Next Generation Sequencing of Human Enterovirus Strains from an Outbreak of Enterovirus A71 Shows Applicability to Outbreak Investigations

Overview

Journal J Clin Virol

Specialty Microbiology

Date 2019 Dec 3

PMID 31790967

Citations 1

Authors

Sacha Stelzer-Braid

Matthew Wynn

Richard Chatoor

Matthew Scotch

Vidiya Ramachandran

Hooi-Ling Teoh

Michelle A Farrar

Hugo Sampaio

Peter Ian Andrews

Maria E Craig

C Raina MacIntyre

Hemalatha Varadhan

Alison Kesson

Philip N Britton

James Newcombe

William D Rawlinson

Affiliations

Soon will be listed here.

Abstract

Background: The most recent documented Australian outbreak of enterovirus A71 (EV-A71) occurred in Sydney from 2012 to 2013. Over a four-month period more than 100 children presented to four paediatric hospitals with encephalitic presentations including fever and myoclonic jerks. The heterogeneous presentations included typical encephalomyelitis, and cardiopulmonary complications.

Objectives: To characterise the genomes of enterovirus strains circulating during the 2013 Sydney EV-A71 outbreak and determine their phylogeny, phylogeography and association between genome and clinical phenotype.

Study Design: We performed an analysis of enterovirus (EV) positive specimens from children presenting to hospitals in the greater Sydney region of Australia during the 2013 outbreak. We amplified near full-length genomes of EV, and used next generation sequencing technology to sequence the virus. We used phylogenetic/phylogeographic analysis to characterize the outbreak viruses.

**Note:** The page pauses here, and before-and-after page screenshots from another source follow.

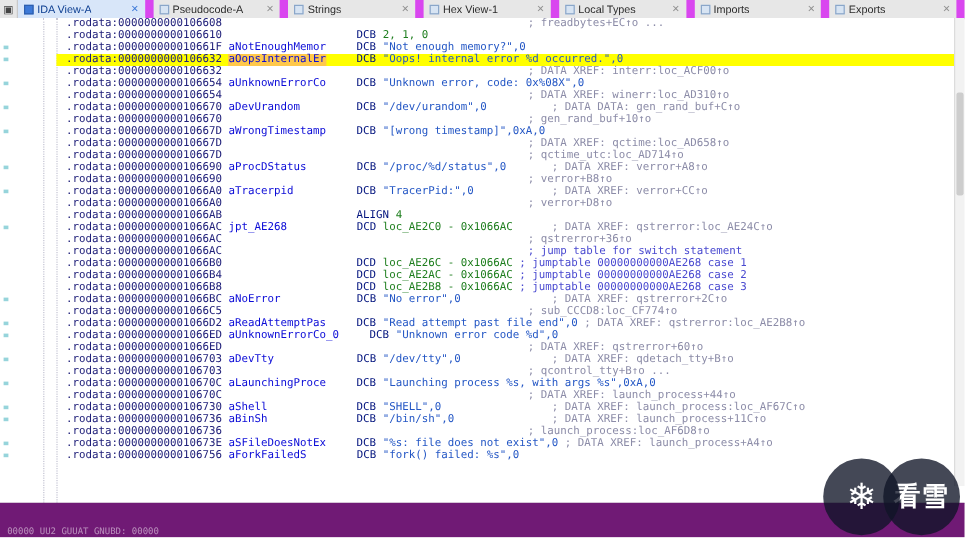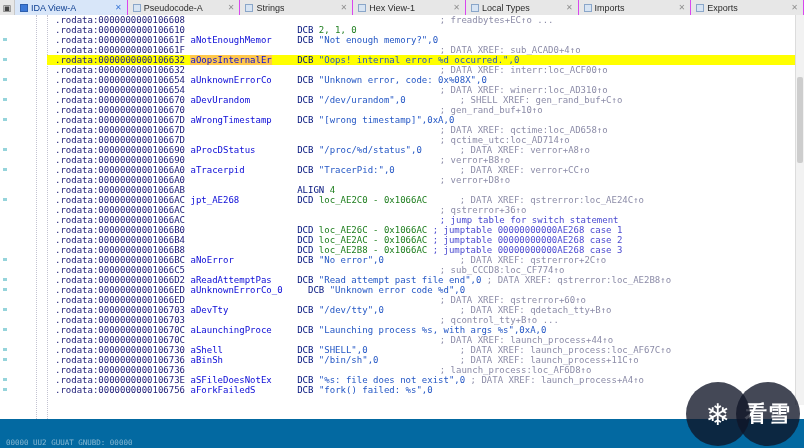--- a/index.html
+++ b/index.html
@@ -6,21 +6,21 @@
   .app{position:relative;width:804px;height:448px;overflow:hidden;background:#fff;
        font-family:"Liberation Sans",sans-serif;}
 
   
   .tabbar{position:absolute;top:0;left:0;right:0;height:15px;background:#e7e7e7;
           border-bottom:1px solid #bfbfbf;display:flex;align-items:stretch;}
   .winicon{width:14px;display:flex;align-items:center;justify-content:center;
            border-right:1px solid #c9c9c9;font-size:9px;color:#444;}
   #tabs{display:flex;flex:1;min-width:0;}
   .tab{flex:1;min-width:0;display:flex;align-items:center;gap:3px;padding:0 5px;
-       border-right:1px solid #d946ef;font-size:9px;color:#2b2b2b;cursor:default;overflow:hidden;}
+       border-right:7px solid #d946ef;font-size:9px;color:#2b2b2b;cursor:default;overflow:hidden;}
   .tab.active{background:#d8e6f9;color:#0c3e91;}
   .tabicon{width:8px;height:8px;flex:0 0 8px;background:#d7e4f3;border:1px solid #8aa6c9;box-sizing:border-box;}
   .tab.active .tabicon{background:#3c79d8;border-color:#2d5fae;}
   .tablabel{white-space:nowrap;overflow:hidden;text-overflow:ellipsis;}
   .tabclose{margin-left:auto;font-size:8px;color:#909090;}
   .tab.active .tabclose{color:#3c79d8;}
 
   
   .listing{position:absolute;top:15px;left:0;right:9px;height:422px;overflow:hidden;
            padding-left:47px;box-sizing:border-box;background:#fff;}
@@ -45,21 +45,21 @@
   .scrollbar{position:absolute;top:15px;right:0;width:9px;height:390px;background:#f2f2f2;
              border-left:1px solid #dcdcdc;box-sizing:border-box;}
   .sb-thumb{position:absolute;left:1px;right:1px;top:16%;height:22%;background:#cdcdcd;border-radius:2px;}
 
   
   .statusbar{position:absolute;top:419px;left:0;right:0;height:14px;background:#ececec;
              border-top:1px solid #c6c6c6;box-sizing:border-box;display:flex;align-items:center;}
   .statusbar span{margin-left:45px;font-family:"DejaVu Sans Mono",monospace;font-size:9px;color:#151515;white-space:pre;}
 
   
-  .termstrip{position:absolute;top:419px;left:0;right:0;height:29px;background:#0369a1;
+  .termstrip{position:absolute;top:419px;left:0;right:0;height:29px;background:#701a75;
              display:flex;align-items:flex-end;}
   .termstrip span{margin:0 0 1px 6px;font-family:"DejaVu Sans Mono",monospace;font-size:7.5px;
              color:rgba(255,255,255,.5);white-space:pre;}
 
   
   .watermark{position:absolute;right:4px;bottom:2px;display:flex;z-index:30;
              font-family:"DejaVu Sans",sans-serif;}
   .wm-circle{width:64px;height:64px;border-radius:50%;background:rgba(16,20,38,.78);color:#fff;
              display:flex;align-items:center;justify-content:center;}
   .wm-left{margin-right:-14px;z-index:1;font-size:30px;}
@@ -110,26 +110,25 @@
         </div>
       </div>
   </div>
 
   <div class="listing" id="listing">
     <div class="vline v1"></div>
     <div class="vline v2"></div>
   <div class="line"><span class="sg-a">.rodata:0000000000106608</span>                                               <span class="sg-c">; freadbytes+EC↑o ...</span></div>
       <div class="line"><span class="sg-a">.rodata:0000000000106610</span>                 <span class="sg-k">DCB</span> <span class="sg-num">2, 1, 0</span></div>
       <div class="line dot"><span class="sg-a">.rodata:000000000010661F</span> <span class="sg-n">aNotEnoughMemor</span> <span class="sg-k">DCB</span> <span class="sg-s">"Not enough memory?",0</span></div>
-      <div class="line"><span class="sg-a">.rodata:000000000010661F</span>                                               <span class="sg-c">; DATA XREF: sub_ACAD0+4↑o</span></div>
       <div class="line hl dot"><span class="sg-a">.rodata:0000000000106632</span> <span class="sg-n mark">aOopsInternalEr</span> <span class="sg-k">DCB</span> <span class="sg-s">"Oops! internal error %d occurred.",0</span></div>
       <div class="line"><span class="sg-a">.rodata:0000000000106632</span>                                               <span class="sg-c">; DATA XREF: interr:loc_ACF00↑o</span></div>
       <div class="line dot"><span class="sg-a">.rodata:0000000000106654</span> <span class="sg-n">aUnknownErrorCo</span> <span class="sg-k">DCB</span> <span class="sg-s">"Unknown error, code: 0x%08X",0</span></div>
       <div class="line"><span class="sg-a">.rodata:0000000000106654</span>                                               <span class="sg-c">; DATA XREF: winerr:loc_AD310↑o</span></div>
-      <div class="line dot"><span class="sg-a">.rodata:0000000000106670</span> <span class="sg-n">aDevUrandom</span>     <span class="sg-k">DCB</span> <span class="sg-s">"/dev/urandom",0</span>          <span class="sg-c">; SHELL XREF: gen_rand_buf+C↑o</span></div>
+      <div class="line dot"><span class="sg-a">.rodata:0000000000106670</span> <span class="sg-n">aDevUrandom</span>     <span class="sg-k">DCB</span> <span class="sg-s">"/dev/urandom",0</span>          <span class="sg-c">; DATA DATA: gen_rand_buf+C↑o</span></div>
       <div class="line"><span class="sg-a">.rodata:0000000000106670</span>                                               <span class="sg-c">; gen_rand_buf+10↑o</span></div>
       <div class="line dot"><span class="sg-a">.rodata:000000000010667D</span> <span class="sg-n">aWrongTimestamp</span> <span class="sg-k">DCB</span> <span class="sg-s">"[wrong timestamp]",0xA,0</span></div>
       <div class="line"><span class="sg-a">.rodata:000000000010667D</span>                                               <span class="sg-c">; DATA XREF: qctime:loc_AD658↑o</span></div>
       <div class="line"><span class="sg-a">.rodata:000000000010667D</span>                                               <span class="sg-c">; qctime_utc:loc_AD714↑o</span></div>
       <div class="line dot"><span class="sg-a">.rodata:0000000000106690</span> <span class="sg-n">aProcDStatus</span>    <span class="sg-k">DCB</span> <span class="sg-s">"/proc/%d/status",0</span>       <span class="sg-c">; DATA XREF: verror+A8↑o</span></div>
       <div class="line"><span class="sg-a">.rodata:0000000000106690</span>                                               <span class="sg-c">; verror+B8↑o</span></div>
       <div class="line dot"><span class="sg-a">.rodata:00000000001066A0</span> <span class="sg-n">aTracerpid</span>      <span class="sg-k">DCB</span> <span class="sg-s">"TracerPid:",0</span>            <span class="sg-c">; DATA XREF: verror+CC↑o</span></div>
       <div class="line"><span class="sg-a">.rodata:00000000001066A0</span>                                               <span class="sg-c">; verror+D8↑o</span></div>
       <div class="line"><span class="sg-a">.rodata:00000000001066AB</span>                 <span class="sg-k">ALIGN</span> <span class="sg-num">4</span></div>
       <div class="line dot"><span class="sg-a">.rodata:00000000001066AC</span> <span class="sg-n">jpt_AE268</span>       <span class="sg-k">DCD</span> <span class="sg-op">loc_AE2C0 - 0x1066AC</span>      <span class="sg-c">; DATA XREF: qstrerror:loc_AE24C↑o</span></div>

Results: We amplified and sequenced 23/63 (37 %) genomes, and identified the majority (61 %) as EV-A71. The EV-A71 sequences showed high level sequence homology to C4a genogroups of EV-A71 circulating in China and Vietnam during 2012-13. Phylogenetic analysis showed EV-A71 strains associated with more severe symptoms, including encephalitis or cardiopulmonary failure, grouped together more closely than those from patients with hand, foot and mouth disease. Amongst the non-EV-A71 sequences were five other EV subtypes (representing enterovirus subtypes A and B), reflecting the diversity of EV co-circulation within the community.

Conclusions: This is the first Australian study investigating the near full-length genome of EV strains identified during a known outbreak of EV-A71. EV-A71 sequences were very similar to strains circulating in Asia during the same time period. Whole genome sequencing offers additional information over routine diagnostic testing such as characterisation of emerging recombinant strains and inform vaccine design.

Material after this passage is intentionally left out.